Others question whether existing institutions can still be relied upon to deliver accountability. Speaking at the World Economic Forum in Davos, Canadian Prime Minister Mark Carney argued that the current moment reflects a rupture rather than a transition: Multilateral institutions no longer function as intended and no longer reliably constrain great-power behavior. Countries, he suggested, can no longer assume institutional protection and must prepare for an international order shaped by fewer shared constraints. His diagnosis captures the mood of frustration, but risks mistaking institutional paralysis for inevitability.
What is at Stake?
None of this is to deny the system’s failures or inequities, but it is to recognize what is at stake in abandoning multilateral cooperation. Even amid paralysis, the United Nations still coordinates life-saving humanitarian assistance at a scale no coalition of willing states could replicate, reaching more than 116 million people in 2024, and continues to deploy political missions and peacekeepers to contain conflicts that would escalate if left unchecked.
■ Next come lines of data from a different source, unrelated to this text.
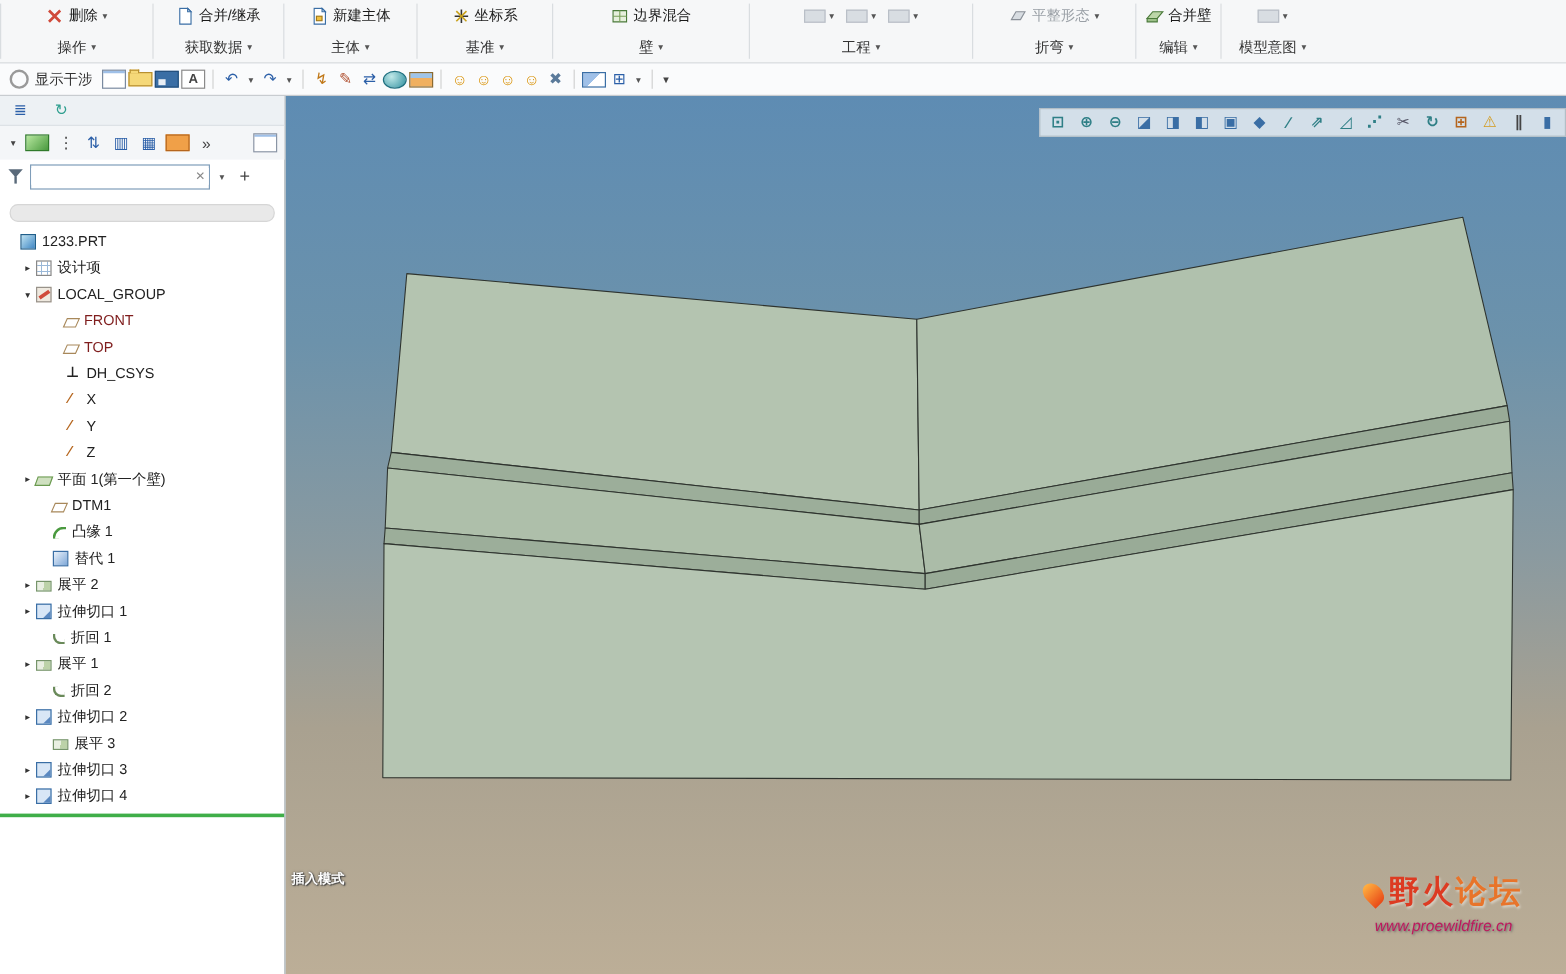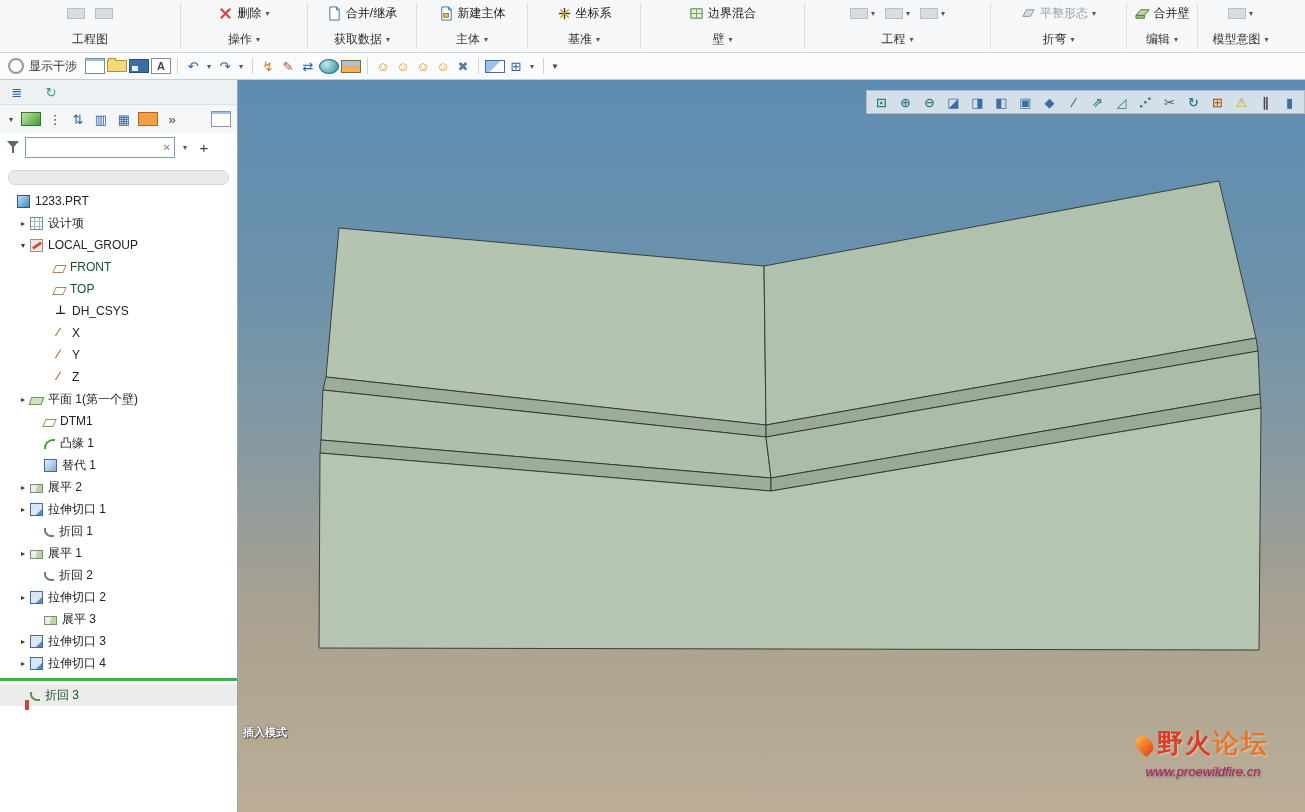--- a/index.html
+++ b/index.html
@@ -106,15 +106,6 @@
 <div id="app">
 
   <div id="ribbon">
-    <div class="rb-group gw0">
-      <div class="rb-content">
-        <span class="rb-stub"></span>
-        <span class="rb-stub"></span>
-      </div>
-      <div class="rb-label">
-        <span>工程图</span>
-      </div>
-    </div>
     <div class="rb-sep"></div>
 
     <div class="rb-group gw1">

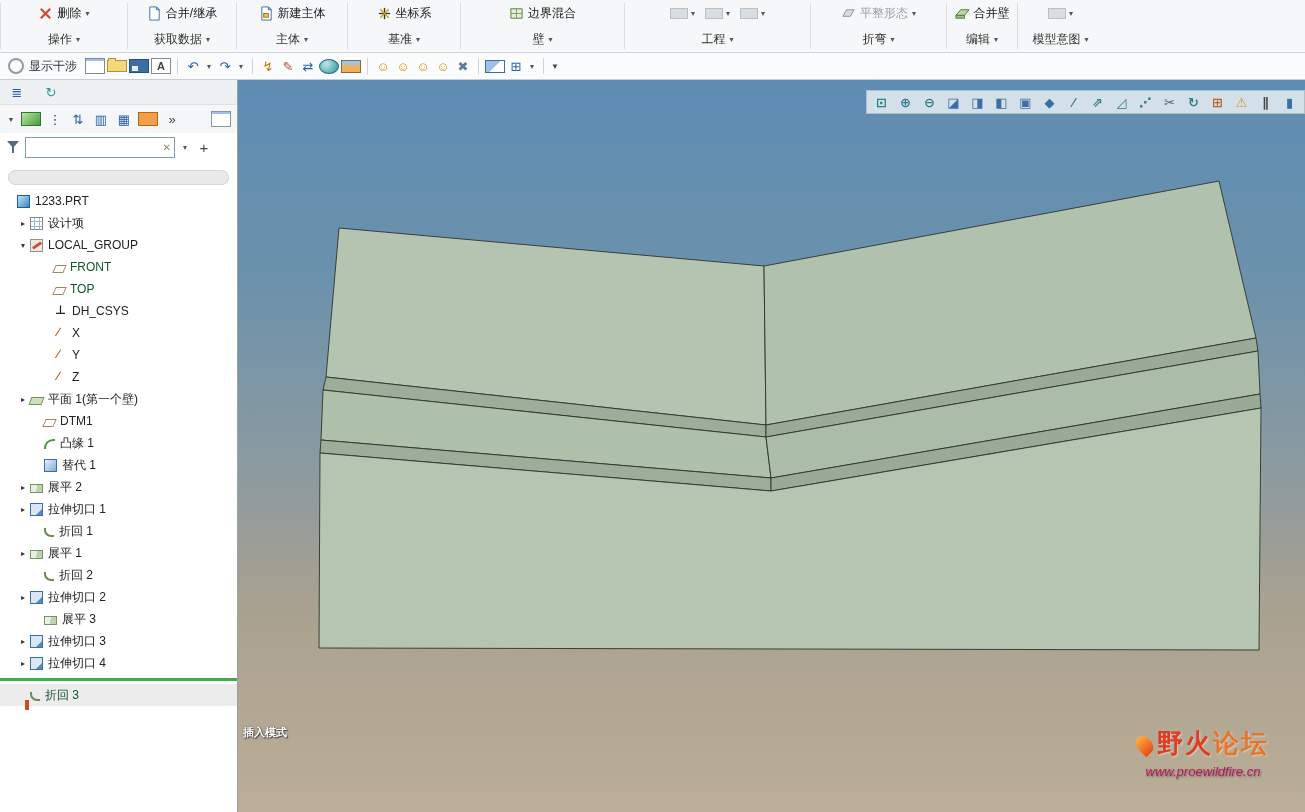--- a/index.html
+++ b/index.html
@@ -64,7 +64,7 @@
   .tarrow{width:14px;flex:none;font-size:8px;color:#333;text-align:center}
   .ticon{width:13px;height:13px;flex:none;margin-right:5px;position:relative;box-sizing:border-box}
   .tlabel{white-space:nowrap}
-  .dim{color:#14532d}
+  .dim{color:#7f1d1d}
   .tree-row.insert-bar{height:3px;background:#3fae49;margin:4px 0 3px}
   .tree-row.after-insert{background:#ececec}
   .after-insert .tarrow{position:relative}

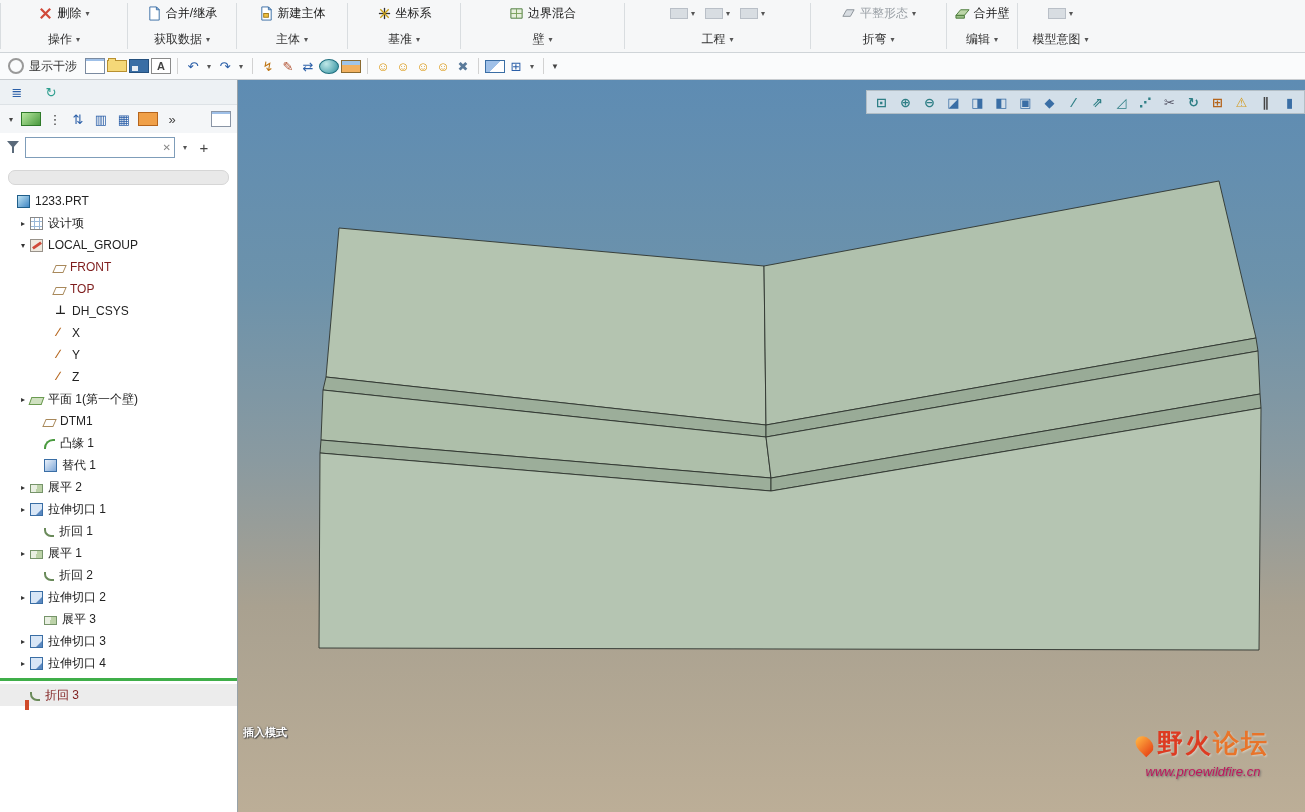--- a/index.html
+++ b/index.html
@@ -538,12 +538,6 @@
             
           </div>
 
-          <div class="tree-row after-insert">
-            <span class="tindent" style="width: 16px;"></span>
-            <span class="tarrow"></span>
-            <span class="ticon ic-foldback"></span>
-            <span class="tlabel dim">折回 3</span>
-          </div>
         </div>
     </div>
Beyond implementation, it remains the principal forum in which all Member States, large and small, can convene on formally equal terms to articulate priorities and negotiate collective responses to shared challenges. The UN has also produced enduring normative standards, including the Universal Declaration of Human Rights, which for the first time set minimum standards of dignity and protection for all people. Article 109 offers a way to confront institutional mismatch without surrendering capacity — a chance to adapt the architecture rather than allow accountability to migrate into discretionary, power-hungry hands. The UN system was built to deliver accountability; the question now is whether states will renew that capacity, or whether accountability will increasingly be decided by who has the power to act.